In this major, paradigm-shifting work, Kojin Karatani systematically re-reads Marx's version of world history, shifting the focus of critique from modes of production to modes of exchange. Karatani seeks to understand both Capital-Nation-State, the interlocking system that is the dominant form of modern global society, and the possibilities for superseding it. In The Structure of World History, he traces different modes of exchange, including the pooling of resources that characterizes nomadic tribes, the gift exchange systems developed after the adoption of fixed-settlement agriculture, the exchange of obedience for protection that arises with the emergence of the state, the commodity exchanges that characterize capitalism, and, finally, a future mode of exchange based on the return of gift exchange, albeit modified for the contemporary moment. He argues that this final stage—marking the overcoming of capital, nation, and state—is best understood in light of Kant's writings on eternal peace. The Structure of World History is in many ways the capstone of Karatani's brilliant career, yet it also signals new directions in his thought.
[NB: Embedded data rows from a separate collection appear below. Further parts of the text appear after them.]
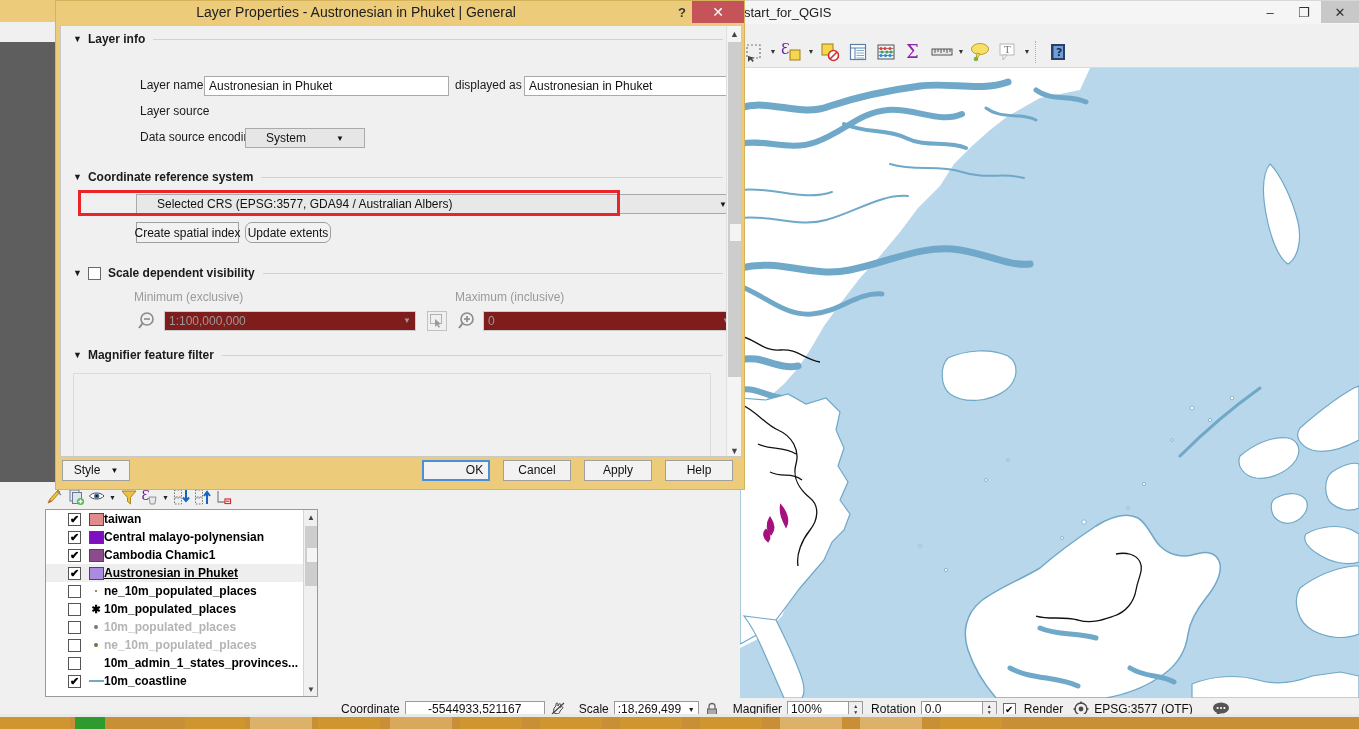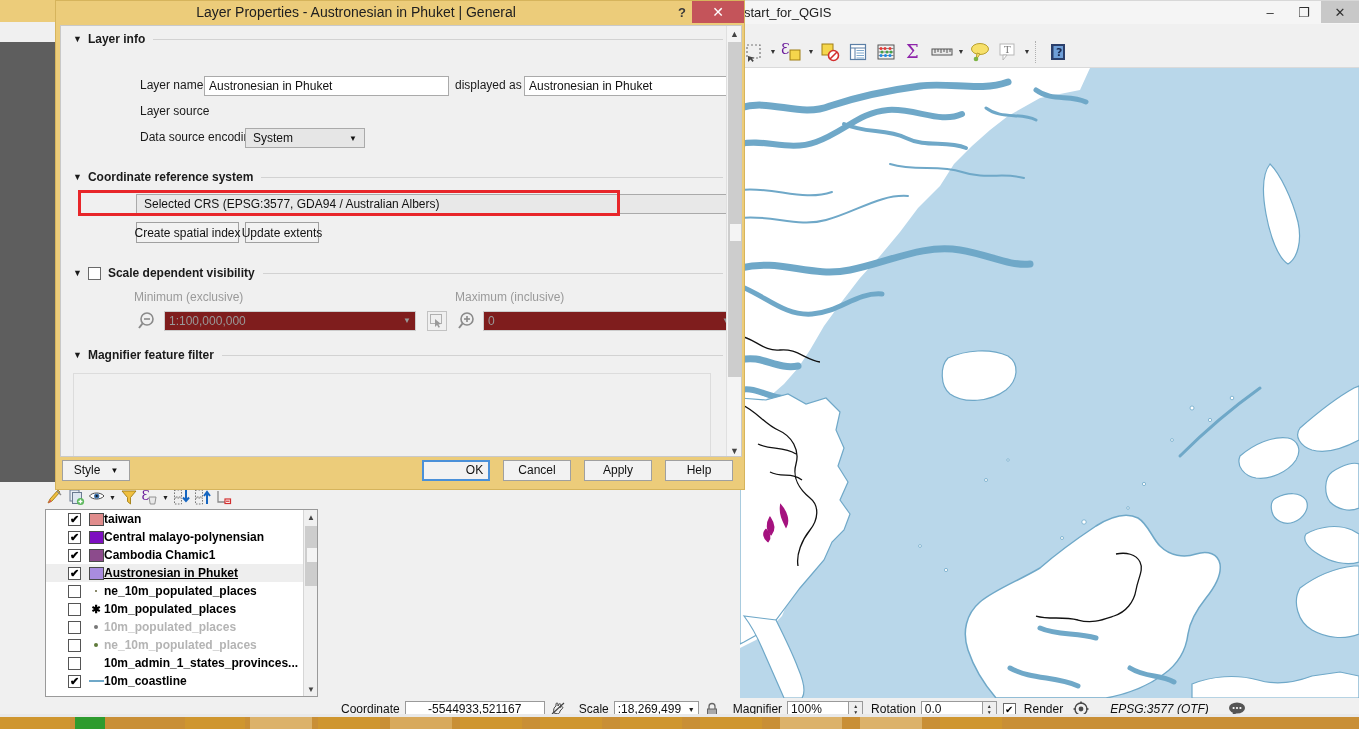--- a/index.html
+++ b/index.html
@@ -246,7 +246,7 @@
   }
   .combo {
     border: 1px solid #aaaaaa; background: #e6e6e6;
-    height: 20px; padding: 0 7px;
+    height: 20px; padding: 0 20px;
     font-size: 12px; color: #111;
     display: flex; align-items: center;
   }

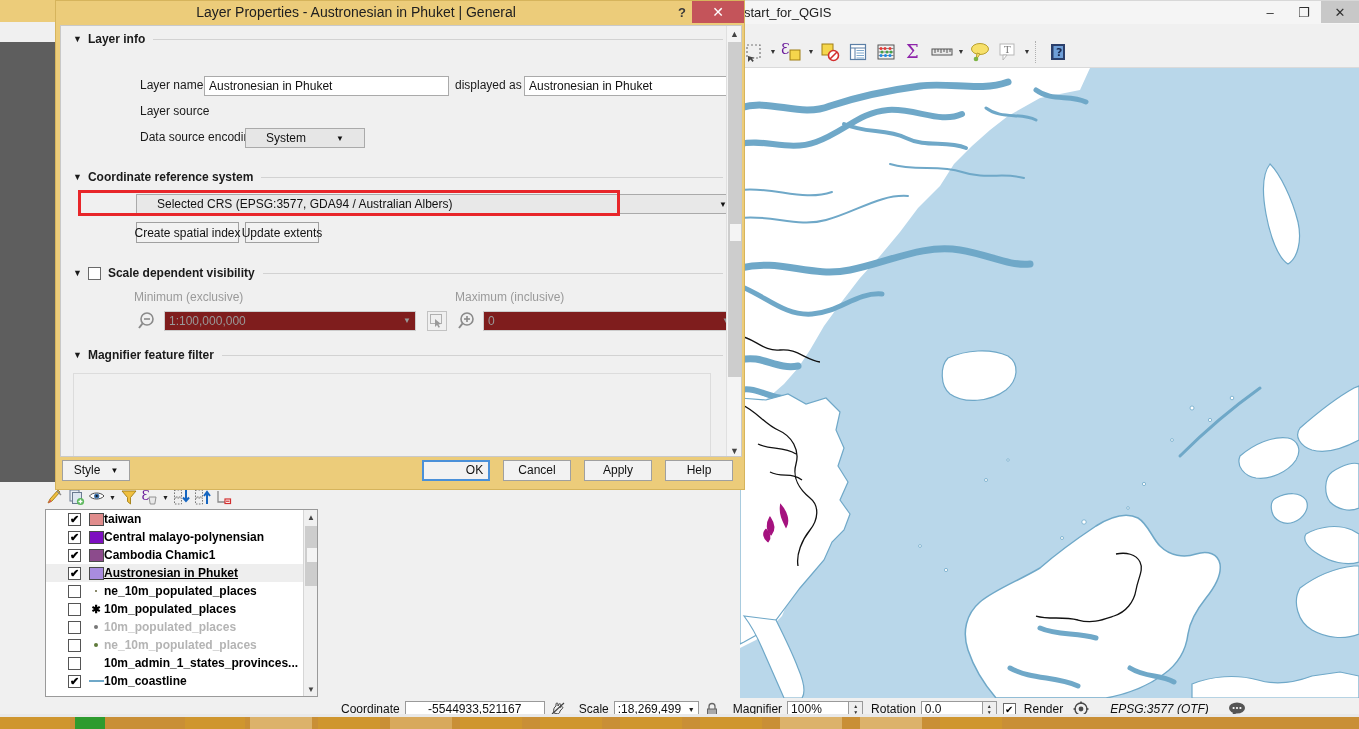--- a/index.html
+++ b/index.html
@@ -782,7 +782,7 @@
       <div id="crs-highlight" style="left:17px;top:164px;"></div>
 
       <div class="btn" style="position:absolute;left:75px;top:196px;width:103px;">Create spatial index</div>
-      <div class="btn" style="position:absolute;left:184px;top:196px;width:74px;">Update extents</div>
+      <div class="btn" style="position:absolute;left:184px;top:196px;width:86px;border-radius:7px;">Update extents</div>
 
       <div class="grp" style="top:240px; width:650px;">
         <div class="grp-head">

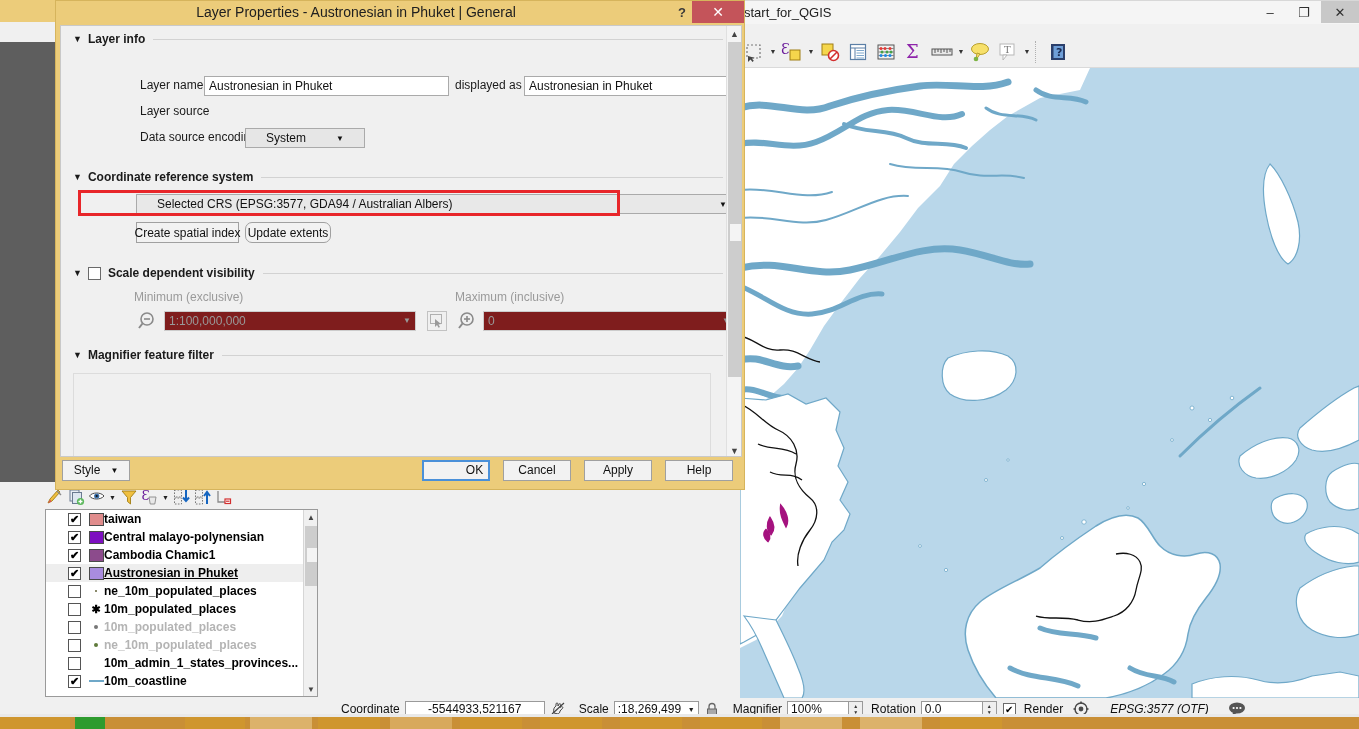--- a/index.html
+++ b/index.html
@@ -572,7 +572,7 @@
           <line x1="13" y1="8" x2="15.5" y2="8" stroke="#4a4a4a" stroke-width="1.6"></line>
         </svg>
       </div>
-      <span class="sb-label" style="margin-left:16px;font-style:italic;">EPSG:3577 (OTF)</span>
+      <span class="sb-label" style="margin-left:0;">EPSG:3577 (OTF)</span>
       <div class="sb-icon" style="margin-left:14px;">
         <svg width="18" height="16" viewBox="0 0 18 16">
           <ellipse cx="9" cy="7" rx="8" ry="5.6" fill="#555"></ellipse>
Kojin Karatani is an internationally renowned theorist and philosopher. Previously, he was a professor at Hosei University in Tokyo, Kinki University in Osaka, and Columbia University. Among the dozens of books that he has written in Japanese, four have been translated into English: History and Repetition; Transcritique: Kant and Marx; Architecture as Metaphor: Language, Number, Money; and Origins of Modern Japanese Literature.

REVIEWS:

“In place of a singular conception of development, Karatani envisions a truly world-historical perspective. Moreover, his unique approach to world history demonstrates the value of establishing a more constructive dialogue between philosophy, anthropology, sociology, economics and historical studies.”
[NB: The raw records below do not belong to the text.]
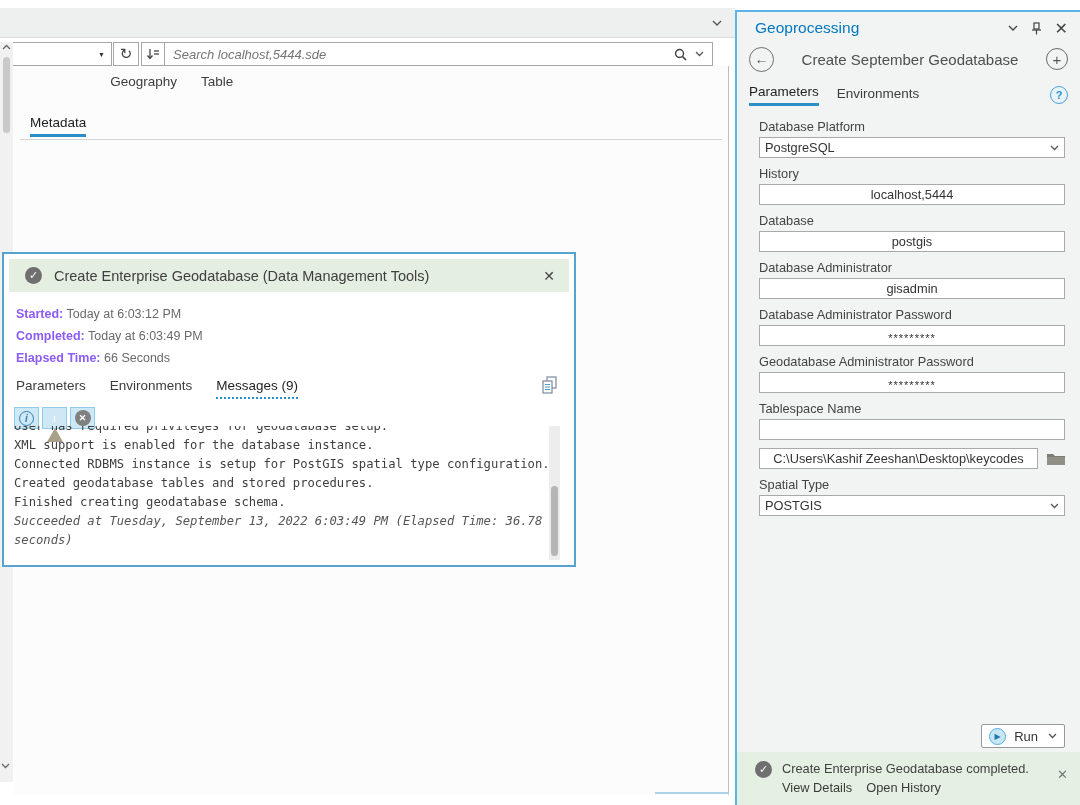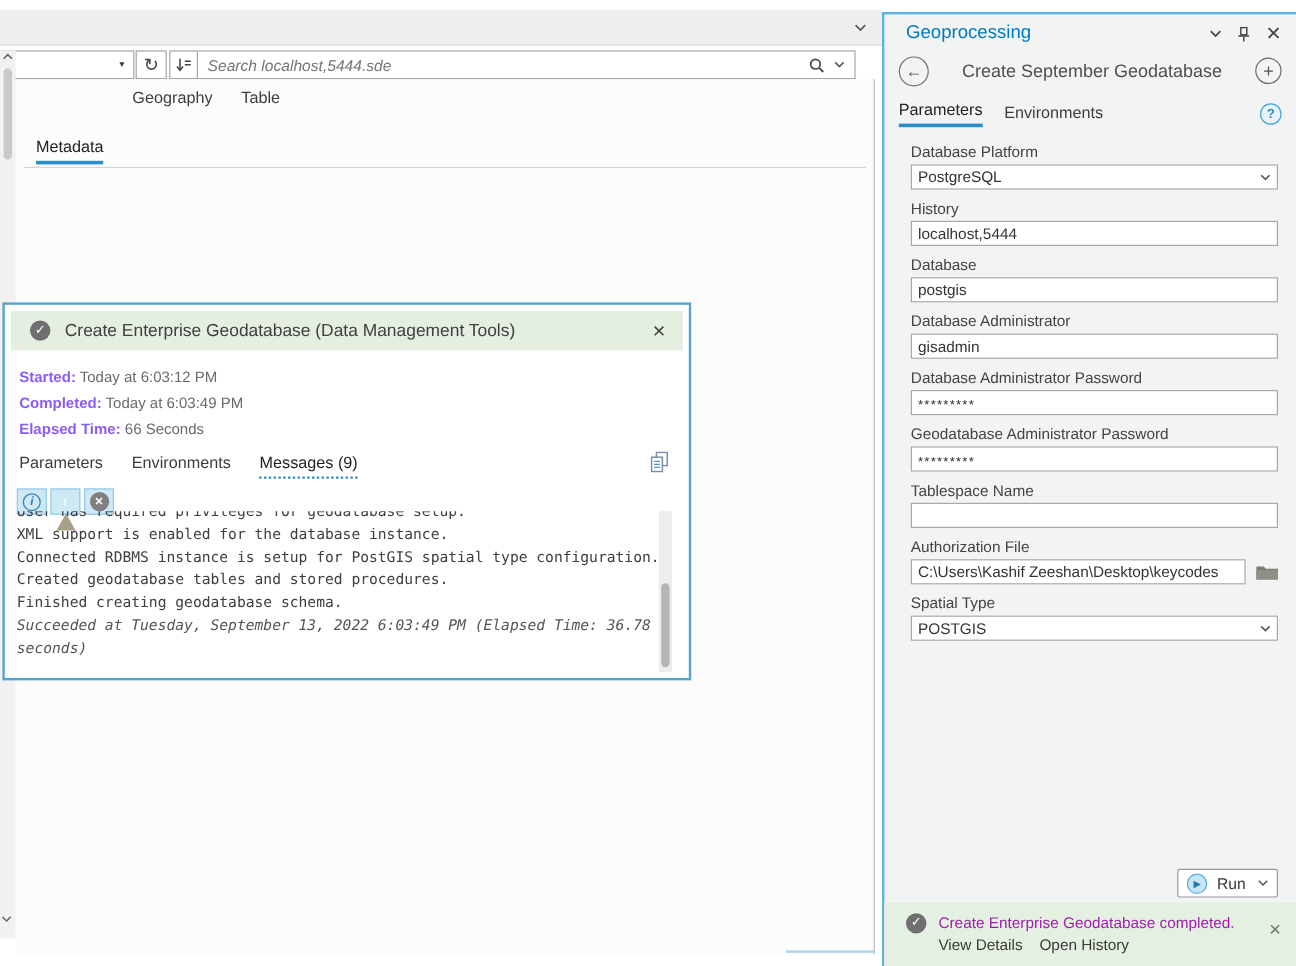--- a/index.html
+++ b/index.html
@@ -100,7 +100,7 @@
   .field .flabel { display:block; font-size:12.8px; color:#444; margin-bottom:3px; }
   .tb, .selbox { width:306px; height:21px; border:1px solid #a9a9a9; background:#fff;
     font-size:12.8px; color:#333; padding:0 5px; font-family:"Liberation Sans",sans-serif; }
-  .tb { outline:none; display:block; }
+  .tb { outline:none; display:block;text-align:center; }
   .tb.pw { font-size:11px; letter-spacing:1px; padding-top:4px; }
   .selbox { display:flex; align-items:center; justify-content:space-between; }
   .file-row { display:flex; align-items:center; gap:8px; }

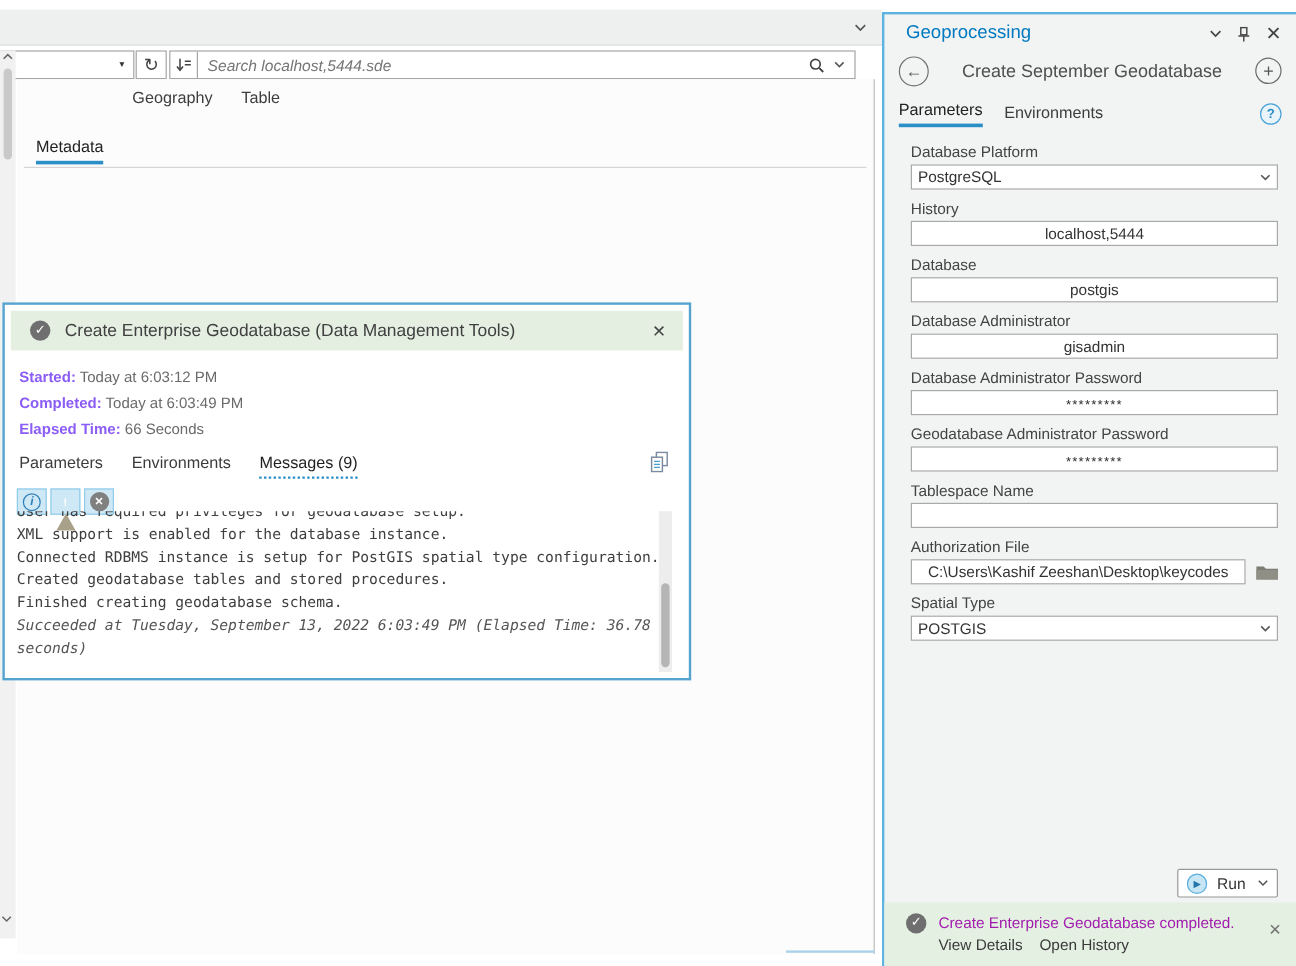--- a/index.html
+++ b/index.html
@@ -317,7 +317,6 @@
       <input class="tb" value="" style="">
     </div>
     <div class="field">
-      <span class="flabel">Authorization File</span>
       <div class="file-row">
         <input class="tb" value="C:\Users\Kashif Zeeshan\Desktop\keycodes" style="">
         <span class="folder-ic">

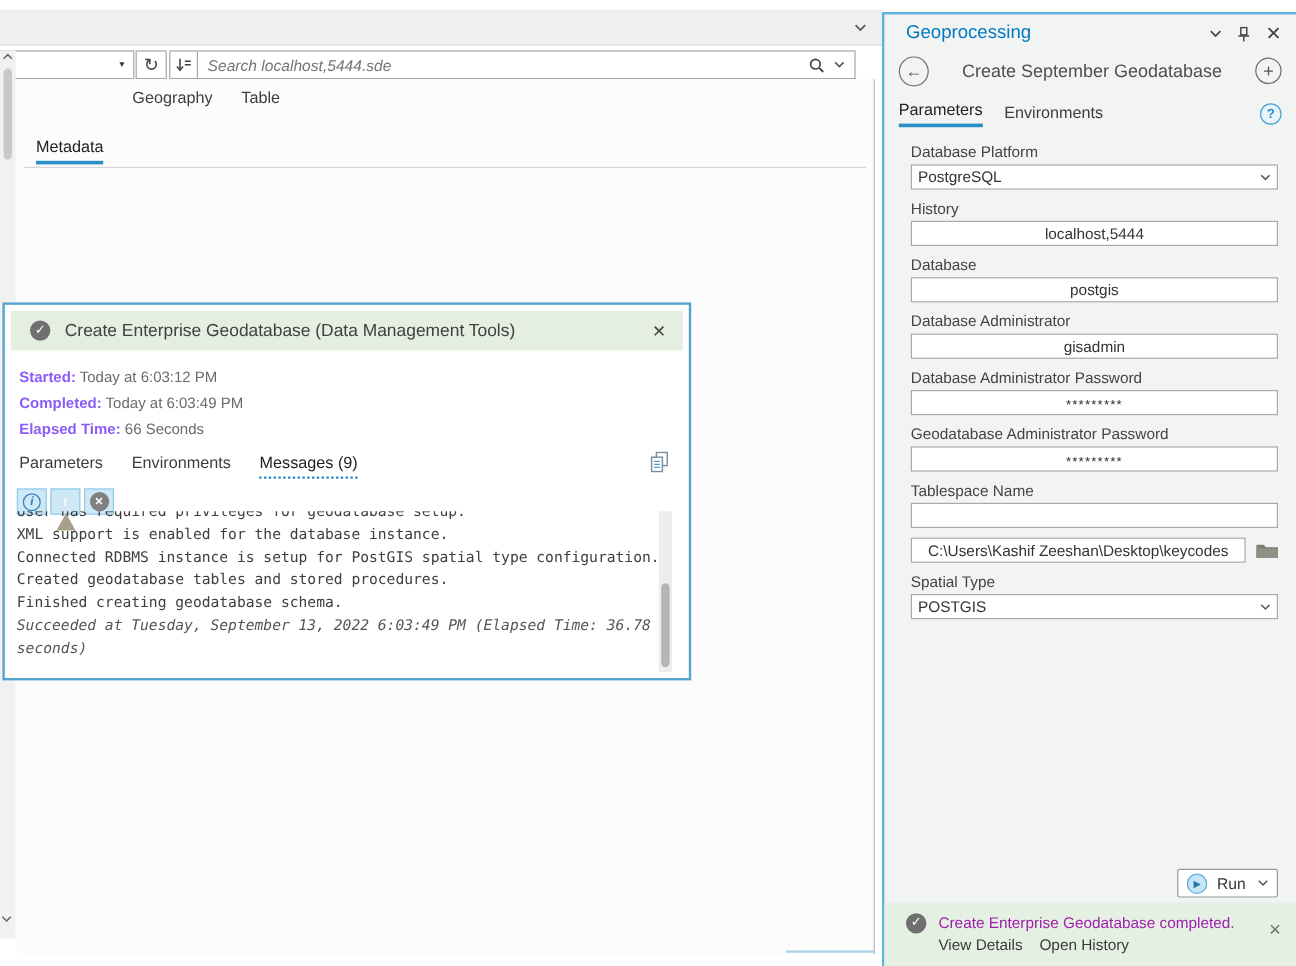--- a/index.html
+++ b/index.html
@@ -116,7 +116,7 @@
   .p-notif { position:absolute; left:0; right:0; bottom:0; height:53px; background:#e4f0e1;
     display:flex; align-items:flex-start; padding:9px 12px 0 18px; }
   .p-notif .txt { margin-left:10px; }
-  .notif-msg { font-size:12.8px; color:#a21caf;text-align:right; }
+  .notif-msg { font-size:12.8px; color:#404040;text-align:right; }
   .notif-links { margin-top:4px; display:flex; gap:14px; font-size:12.8px; color:#3a3a3a; }
   .p-notif .nclose { margin-left:auto; color:#777; font-size:13px; margin-top:6px; }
Journal of World Systems Theory

The Structure of World History is a must-read for anybody who is interested in a universal master narrative being in search not only for power of resistance against this system but also for possible ways to transcend the capitalist social formation from within.”

H-Net Reviews

“Kojin Karatani's monumental and provocative synthesis testifies to a dramatic rebirth of universal history in recent times; but it does so by reuniting traditions—economics, politics, the social imaginary—which have proved increasingly sterile developed separately. His proposal involves a Borromean knot in which the three distinct areas of Capital, the Nation, and the State are both distinguished from each other and structurally recombined in their historical moments. His rereading of the Marxian modes of production (Marx's theory of universal history) in terms of modes of exchange is heretical and revisionist, but also profoundly critical of both the anarchism and the social democracy it would seem to express. His discussion of nation and world empire replaces any number of globalization debates within a transformative or revolutionary framework. His luminous study of Marx's own work and politics then casts a whole new light on Hegel and Kant; and indeed the history of philosophy is as much at stake here as the histories of nationalism or anticapitalist movements. Finally, Karatani's own practical and theoretical experience of the cooperative moment opens up political perspectives which will be politically suggestive and energizing at a moment when left politics seems universally out of breath.”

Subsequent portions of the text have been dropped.